Страх сковывал мнимого царевича.
Он принимал поздравления многих польских панов знатных, и они кланялись ему; юбки Марины Мнишек вертелись перед ним; он выдерживал упорный, испытывающий, ничего доброго не обещающий взгляд нунция Рангони; король Сигизмунд благословлял его, и он выходил на широкий подъем краковского дворца Юрия Мнишека перед ватагами казаков, бросавших кверху шапки и клявшихся вернуть ему отчий престол. Но все это было иное, нежели то, что ждало через минуты, когда он должен был предстать перед людом первой захваченной российской крепостцы.

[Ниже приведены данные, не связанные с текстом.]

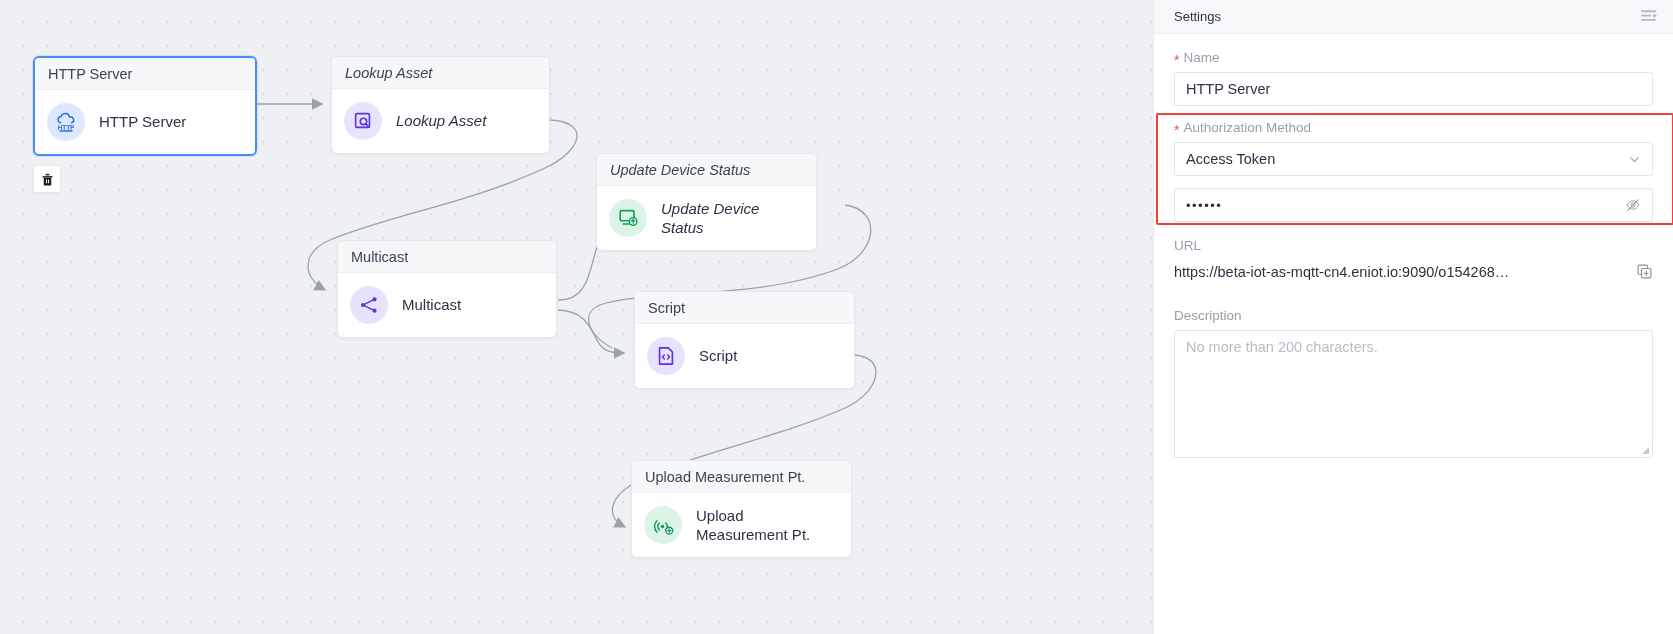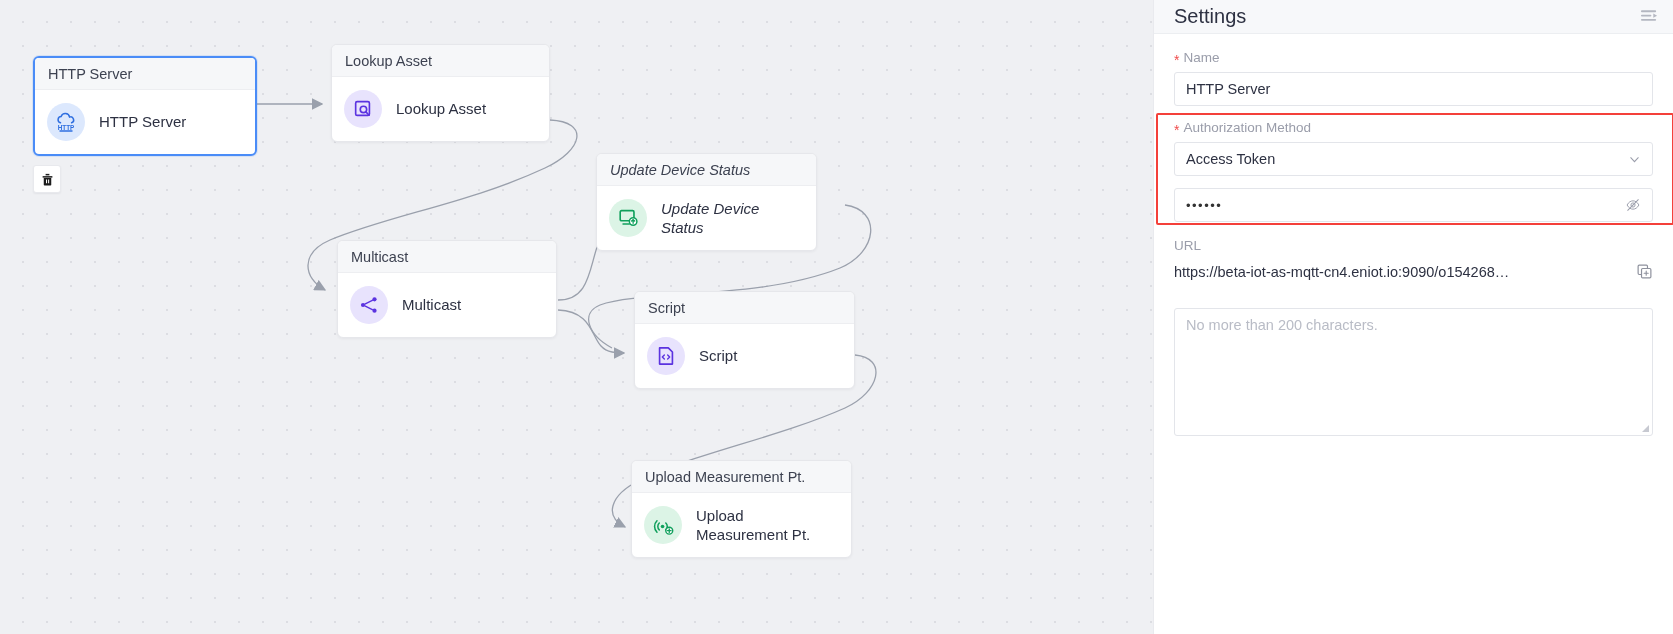"Settings" .panel-title { font-size: 20px -> 13px }
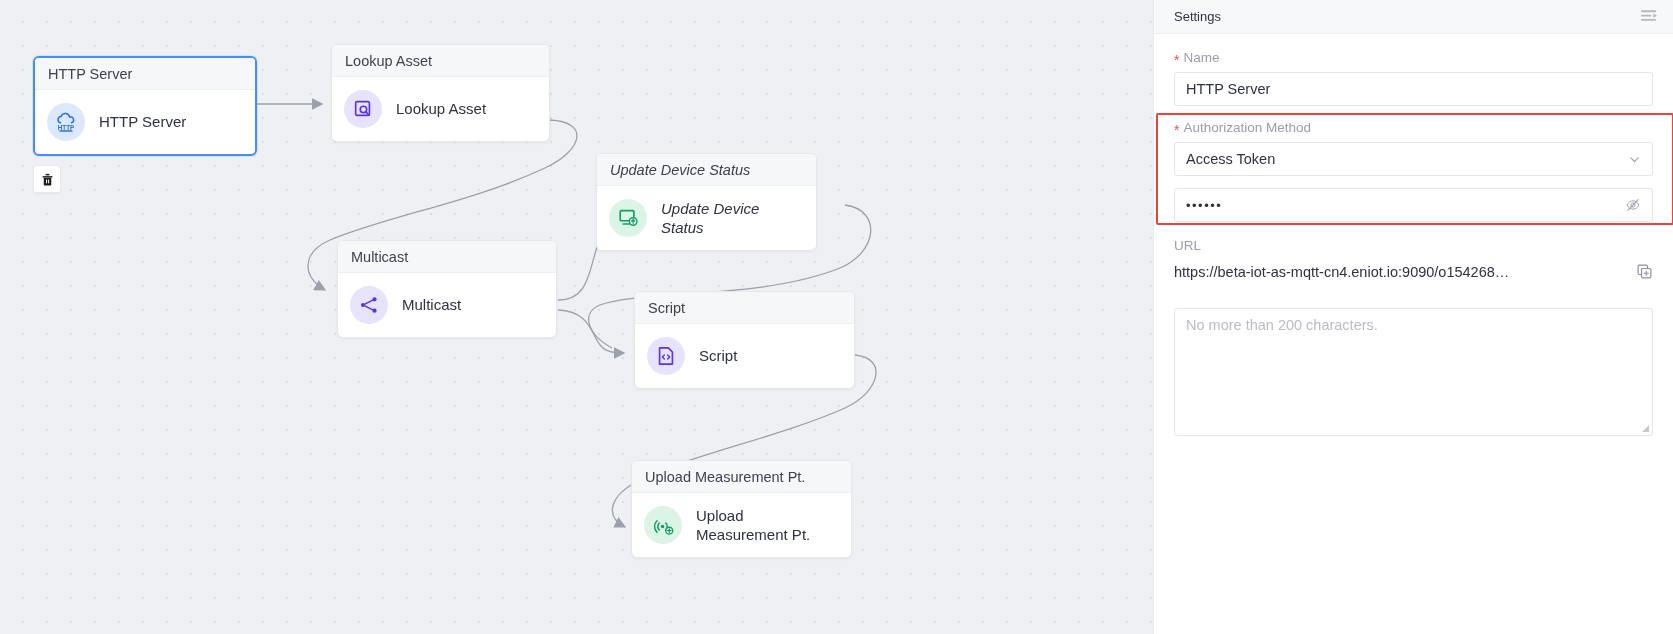"Lookup Asset" div.node { font-style: none -> italic; top: 44px -> 56px }
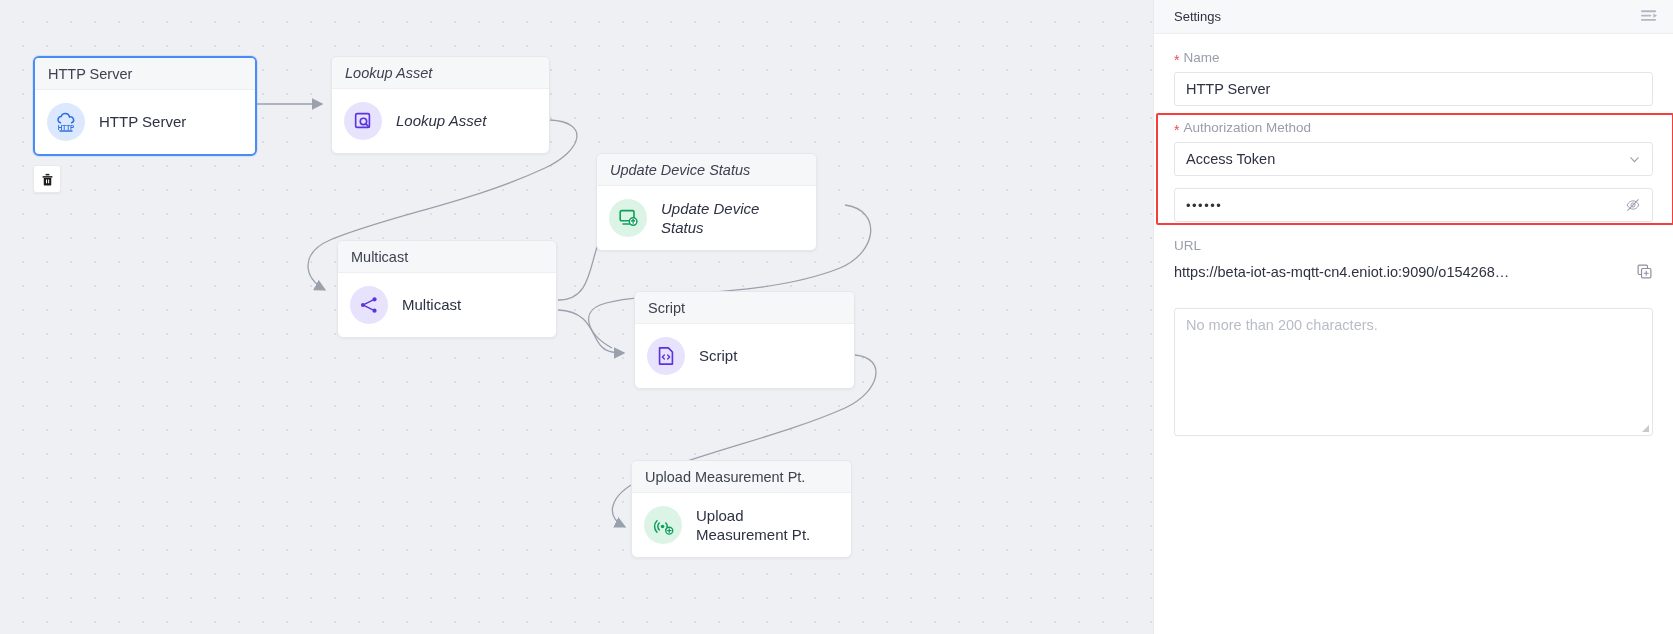"Description" div.field-label { html: none -> <div>Description</div> }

Здесь, и именно здесь, а не там, в Самборе и Кракове, должно было определиться, какой будет его дорога по российской земле. Здесь… Оттого-то страх сковывал мнимого царевича. И злобные возгласы, которые, казалось ему, он слышал за стенами дома, подстегивал как раз этот обжигающий страх, а крики ликования — необозримое, жадное, преступное тщеславие, вторгнутое в его душу злой волей неведомых ему людей.
В неясном гуле за стенами дома, однако, не было ни злобы, ни ликования, как он это понимал. В голосе толпы были свои краски, но Отрепьев их не распознавал. Это московскому родовому боярину было по силам, но не ему — монаху. На Москве голоса различали. Бывало, говорили: «Голос у народа — ал!» И ворота в Кремль затворяли, боясь беды. Известно верхним было: от такого голоса до боя, когда головы с плеч полетят, — шаг всего. И стрельцы на стены вставали, надвинув шапки на брови. К большому колоколу на Иване Великом крепили веревку, дабы медным голосом колокола одних призвать на помощь, других напугать. Ведали голоса на Москве. Говорили и малиновый звон и зеленый шум… Да, на Москве многое ведали.
Голоса и звуки движения многолюдных собраний, сливаясь в мощный поток, всегда выражают настроение большинства составляющих их людей. В случае с толпами у воеводского дома слияния такого, которое было родило единый поток, не было. Голоса казаков говорили одно, шляхты — выражали другое, разнородного люда монастыревского — третье. В гуле, порождаемом казачьими отрядами, проступали ноты буйно, пьяно, разгульно проведенной ночи. В менее заметных голосах шляхты звучали не радость первой победы и казачье ликование гулянкой по этому поводу, но настороженное ожидание того, что последует завтра. Голоса монастыревского люда были и вовсе неопределенны. Здесь раздавались жалобы на разграбивших их дворы; стоны побитых пьяными казаками; разочарование в разгоревшейся было мечте обрести справедливого, доброго, всепрощающего царевича; и лишь едва-едва пробивалась надежда на счастливое разрешение случившегося. А все вместе это звучало как не сладившийся оркестр, который не то сыграет ожидаемую песню, не то вовсе рассыплет звуки и люди его тут же разойдутся по сторонам. Но для того чтобы это понять, надо было иметь в душе много больше, чем имел беглый монах Гришка Отрепьев. В нем горели его, Гришкина, судьба, его, Гришкино, дело, и потому он искал в голосах одно — за него вставали толпы или против. Об их судьбе — всех собравшихся людей вместе и каждого в отдельности — он не думал, да и не мог думать. Ни к чему такое ему было, не готов он был к такому.
Мнимому царевичу подали красные кожаные перчатки. Он помял их в руках без всякого интереса, на лице проступало, что он был в мыслях, далеких от палаты, в которой его одевали, от Юрия Мнишека и тем более от поданных перчаток. Он надел их с безразличием, как надел и шлем, и сапоги, и шубу.